What are Curwen Hand Signs?

Curwen Hand Signs (developed by John Curwen in the 19th century) are a set of hand symbols that correspond with Solfège. Simply put, for every solfège pitch, there is a way to represent the pitch using your hands.

The Happy Little Singers program teaches young children Curwen Hand Signs as a way to reinforce the learning of relative pitch because it provides physical placements for vocal pitches. It also helps to keep students more actively engaged in pitch learning because hand-signing songs is super fun to do!

Acquiring the Language of Music

What is Audiation?

Audiation is the ability to think musically. As Dr. Edwin E. Gordon explains, “audiation is to music what thought is to language”*. In the same way that children must learn to listen and think before they can speak, children should also be taught to listen and audiate before they learn to sing.

Over the past 10 years as a full-time professional vocal coach, I have worked with thousands of individuals from a variety of different backgrounds, from complete beginners to some of Asia’s top industry professionals. I have witnessed far too many times the frustration and challenges experienced by clients who are incredibly passionate about singing but are disadvantaged as a result of a lack of adequate and appropriate instruction on how to audiate during their childhood. Learning proper vocal technique is a process of listening, imitating and internalising. In many ways, teaching students how to physically control their vocal instrument is the easy part of my profession. It merely requires time, commitment and proper guidance and practice. The real challenge is guiding a student to become artful in their musical application of proper vocal technique. To do this, which is to say, to truly master the art of singing, a singer must first and foremost learn how to audiate.

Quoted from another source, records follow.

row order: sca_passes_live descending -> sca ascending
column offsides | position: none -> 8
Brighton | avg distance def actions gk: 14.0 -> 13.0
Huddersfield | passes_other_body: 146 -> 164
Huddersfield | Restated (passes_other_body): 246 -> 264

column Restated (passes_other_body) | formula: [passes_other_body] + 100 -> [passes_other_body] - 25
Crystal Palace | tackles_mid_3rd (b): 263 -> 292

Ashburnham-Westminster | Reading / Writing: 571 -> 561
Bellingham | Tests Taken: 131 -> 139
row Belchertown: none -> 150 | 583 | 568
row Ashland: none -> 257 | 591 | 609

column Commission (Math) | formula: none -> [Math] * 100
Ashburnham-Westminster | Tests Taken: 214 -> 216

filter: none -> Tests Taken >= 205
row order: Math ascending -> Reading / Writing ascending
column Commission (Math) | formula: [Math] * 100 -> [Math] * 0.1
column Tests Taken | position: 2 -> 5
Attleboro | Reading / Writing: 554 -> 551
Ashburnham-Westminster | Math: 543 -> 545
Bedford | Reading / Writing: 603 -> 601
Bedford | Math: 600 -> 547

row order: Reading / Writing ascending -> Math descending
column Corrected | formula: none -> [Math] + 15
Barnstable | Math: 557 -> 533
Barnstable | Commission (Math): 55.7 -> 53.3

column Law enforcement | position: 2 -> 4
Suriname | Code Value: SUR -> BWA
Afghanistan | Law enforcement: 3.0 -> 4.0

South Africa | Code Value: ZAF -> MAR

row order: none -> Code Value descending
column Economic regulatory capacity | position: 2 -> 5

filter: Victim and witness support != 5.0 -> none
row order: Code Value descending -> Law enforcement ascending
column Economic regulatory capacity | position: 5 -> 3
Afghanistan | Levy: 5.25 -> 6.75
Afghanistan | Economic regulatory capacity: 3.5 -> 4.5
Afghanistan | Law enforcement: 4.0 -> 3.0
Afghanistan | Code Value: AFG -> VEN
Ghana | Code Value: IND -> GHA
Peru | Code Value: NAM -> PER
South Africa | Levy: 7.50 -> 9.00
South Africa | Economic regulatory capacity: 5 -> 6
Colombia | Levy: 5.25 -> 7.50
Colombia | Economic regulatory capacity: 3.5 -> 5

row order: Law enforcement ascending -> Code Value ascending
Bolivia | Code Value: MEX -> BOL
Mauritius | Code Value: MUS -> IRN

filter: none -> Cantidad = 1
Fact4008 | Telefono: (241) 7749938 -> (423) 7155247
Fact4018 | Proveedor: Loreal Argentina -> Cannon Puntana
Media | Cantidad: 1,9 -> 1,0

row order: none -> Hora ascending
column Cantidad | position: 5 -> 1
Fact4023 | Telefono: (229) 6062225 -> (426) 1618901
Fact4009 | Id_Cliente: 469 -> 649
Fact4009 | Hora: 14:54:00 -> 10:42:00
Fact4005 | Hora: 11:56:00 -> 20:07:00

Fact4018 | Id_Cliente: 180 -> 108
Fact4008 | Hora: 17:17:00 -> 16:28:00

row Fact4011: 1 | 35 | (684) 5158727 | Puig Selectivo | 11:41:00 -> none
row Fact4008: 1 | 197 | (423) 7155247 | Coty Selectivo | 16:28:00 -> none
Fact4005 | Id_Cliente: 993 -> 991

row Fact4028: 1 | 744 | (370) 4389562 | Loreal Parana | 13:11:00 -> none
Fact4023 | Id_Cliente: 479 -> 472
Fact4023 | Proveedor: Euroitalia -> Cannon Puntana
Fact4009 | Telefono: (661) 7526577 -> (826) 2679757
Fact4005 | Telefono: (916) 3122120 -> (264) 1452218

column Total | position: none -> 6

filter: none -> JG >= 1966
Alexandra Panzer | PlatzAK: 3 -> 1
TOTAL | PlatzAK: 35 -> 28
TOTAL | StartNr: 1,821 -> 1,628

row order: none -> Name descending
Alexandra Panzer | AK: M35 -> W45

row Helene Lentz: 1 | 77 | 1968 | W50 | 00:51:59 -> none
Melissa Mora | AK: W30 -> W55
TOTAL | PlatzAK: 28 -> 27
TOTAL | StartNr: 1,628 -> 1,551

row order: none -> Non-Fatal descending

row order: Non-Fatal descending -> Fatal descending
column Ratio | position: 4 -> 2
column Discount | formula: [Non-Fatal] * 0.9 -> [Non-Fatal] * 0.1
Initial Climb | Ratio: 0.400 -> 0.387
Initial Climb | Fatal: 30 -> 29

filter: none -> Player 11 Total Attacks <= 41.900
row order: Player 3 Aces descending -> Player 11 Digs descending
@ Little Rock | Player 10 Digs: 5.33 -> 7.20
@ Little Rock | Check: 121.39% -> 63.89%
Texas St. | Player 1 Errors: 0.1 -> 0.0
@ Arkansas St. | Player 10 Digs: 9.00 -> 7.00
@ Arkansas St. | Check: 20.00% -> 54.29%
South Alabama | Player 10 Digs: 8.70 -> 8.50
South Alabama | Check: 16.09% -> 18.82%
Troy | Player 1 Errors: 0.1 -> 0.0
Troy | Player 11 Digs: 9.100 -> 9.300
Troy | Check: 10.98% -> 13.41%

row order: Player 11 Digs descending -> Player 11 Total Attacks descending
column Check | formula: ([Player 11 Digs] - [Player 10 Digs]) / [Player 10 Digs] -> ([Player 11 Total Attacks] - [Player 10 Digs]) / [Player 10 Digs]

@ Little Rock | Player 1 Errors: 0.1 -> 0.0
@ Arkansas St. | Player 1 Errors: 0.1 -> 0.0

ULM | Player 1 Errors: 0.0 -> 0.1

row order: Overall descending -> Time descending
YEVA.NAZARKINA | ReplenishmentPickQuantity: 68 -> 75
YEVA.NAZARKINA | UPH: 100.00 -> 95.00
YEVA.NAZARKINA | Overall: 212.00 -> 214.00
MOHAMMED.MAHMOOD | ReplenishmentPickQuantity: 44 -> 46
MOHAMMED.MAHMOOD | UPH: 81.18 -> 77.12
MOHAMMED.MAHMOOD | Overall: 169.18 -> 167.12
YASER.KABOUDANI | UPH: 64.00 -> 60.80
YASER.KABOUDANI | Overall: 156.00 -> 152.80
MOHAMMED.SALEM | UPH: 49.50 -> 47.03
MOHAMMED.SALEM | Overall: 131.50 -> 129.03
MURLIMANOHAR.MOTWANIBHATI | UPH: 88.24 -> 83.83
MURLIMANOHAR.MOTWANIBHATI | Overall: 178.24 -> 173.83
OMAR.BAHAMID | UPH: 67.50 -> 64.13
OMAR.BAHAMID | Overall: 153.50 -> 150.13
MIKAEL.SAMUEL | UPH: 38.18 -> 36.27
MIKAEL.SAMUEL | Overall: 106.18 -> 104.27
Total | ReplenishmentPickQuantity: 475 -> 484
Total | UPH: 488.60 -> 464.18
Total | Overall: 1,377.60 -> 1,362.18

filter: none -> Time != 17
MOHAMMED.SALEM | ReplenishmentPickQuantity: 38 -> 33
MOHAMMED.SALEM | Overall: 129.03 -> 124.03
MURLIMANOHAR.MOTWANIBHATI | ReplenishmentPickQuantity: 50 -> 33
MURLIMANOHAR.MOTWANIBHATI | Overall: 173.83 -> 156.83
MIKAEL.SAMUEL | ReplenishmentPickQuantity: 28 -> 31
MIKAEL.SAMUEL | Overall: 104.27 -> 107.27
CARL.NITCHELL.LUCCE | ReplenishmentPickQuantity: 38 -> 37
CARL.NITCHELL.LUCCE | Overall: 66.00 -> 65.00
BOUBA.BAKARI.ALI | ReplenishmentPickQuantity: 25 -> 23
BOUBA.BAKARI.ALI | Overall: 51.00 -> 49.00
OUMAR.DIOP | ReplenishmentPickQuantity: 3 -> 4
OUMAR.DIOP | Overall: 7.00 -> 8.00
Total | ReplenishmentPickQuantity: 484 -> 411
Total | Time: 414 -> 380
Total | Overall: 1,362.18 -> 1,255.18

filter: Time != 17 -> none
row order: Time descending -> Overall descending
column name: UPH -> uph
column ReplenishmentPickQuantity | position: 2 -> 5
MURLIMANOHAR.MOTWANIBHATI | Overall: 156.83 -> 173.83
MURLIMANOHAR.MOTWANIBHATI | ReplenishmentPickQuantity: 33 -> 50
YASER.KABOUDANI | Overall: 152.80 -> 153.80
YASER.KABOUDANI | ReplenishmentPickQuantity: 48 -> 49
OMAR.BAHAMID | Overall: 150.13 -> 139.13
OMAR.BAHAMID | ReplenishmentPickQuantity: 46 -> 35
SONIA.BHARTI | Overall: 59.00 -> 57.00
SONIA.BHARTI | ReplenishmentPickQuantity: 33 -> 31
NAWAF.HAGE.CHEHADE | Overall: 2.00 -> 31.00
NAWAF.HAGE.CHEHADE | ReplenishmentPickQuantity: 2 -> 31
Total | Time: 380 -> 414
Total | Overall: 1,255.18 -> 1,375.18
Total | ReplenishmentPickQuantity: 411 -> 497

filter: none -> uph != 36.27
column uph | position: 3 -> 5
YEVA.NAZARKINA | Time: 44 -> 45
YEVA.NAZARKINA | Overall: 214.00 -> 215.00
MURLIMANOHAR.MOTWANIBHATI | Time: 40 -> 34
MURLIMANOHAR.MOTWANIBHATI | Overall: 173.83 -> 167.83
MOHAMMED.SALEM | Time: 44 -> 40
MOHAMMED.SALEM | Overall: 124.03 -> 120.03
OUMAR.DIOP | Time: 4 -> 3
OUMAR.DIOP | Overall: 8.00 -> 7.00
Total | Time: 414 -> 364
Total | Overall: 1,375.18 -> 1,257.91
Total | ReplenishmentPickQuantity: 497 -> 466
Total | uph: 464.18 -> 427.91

*Christopher Azzara, Audiation, Improvisation, and Music Learning Theory. (1991, The Quarterly, 2(1–2), 106–109.

Music Development Starts from Birth

There is a significant amount of scientific research that support the importance of early childhood music education. In Music Play: The Early Childhood Music Curriculum Guide for Parents, Teachers & Caregivers, authors Reynolds et. al., explain that children are born with an overabundance of cells to make crucial neurological connections and synapses. If these cells are not appropriately directed to make sufficient neurological connections and synapses related to a particular sense (be it sight, hearing, touch, etc), they will direct themselves to enhancing other senses, and, as a result, the neglected sense or senses will  be limited throughout life.  This essentially means that if a young child is not given sufficient opportunities to develop their music-listening skills, the cells that would have otherwise been used to further develop their aural sense will be directed to strengthening other senses. What’s more, Reynolds et. al. suggest that once these connections and synapses have been established, the effects are irreversible, and “No amount of compensatory education at a later time will be able to completely offset the handicap.”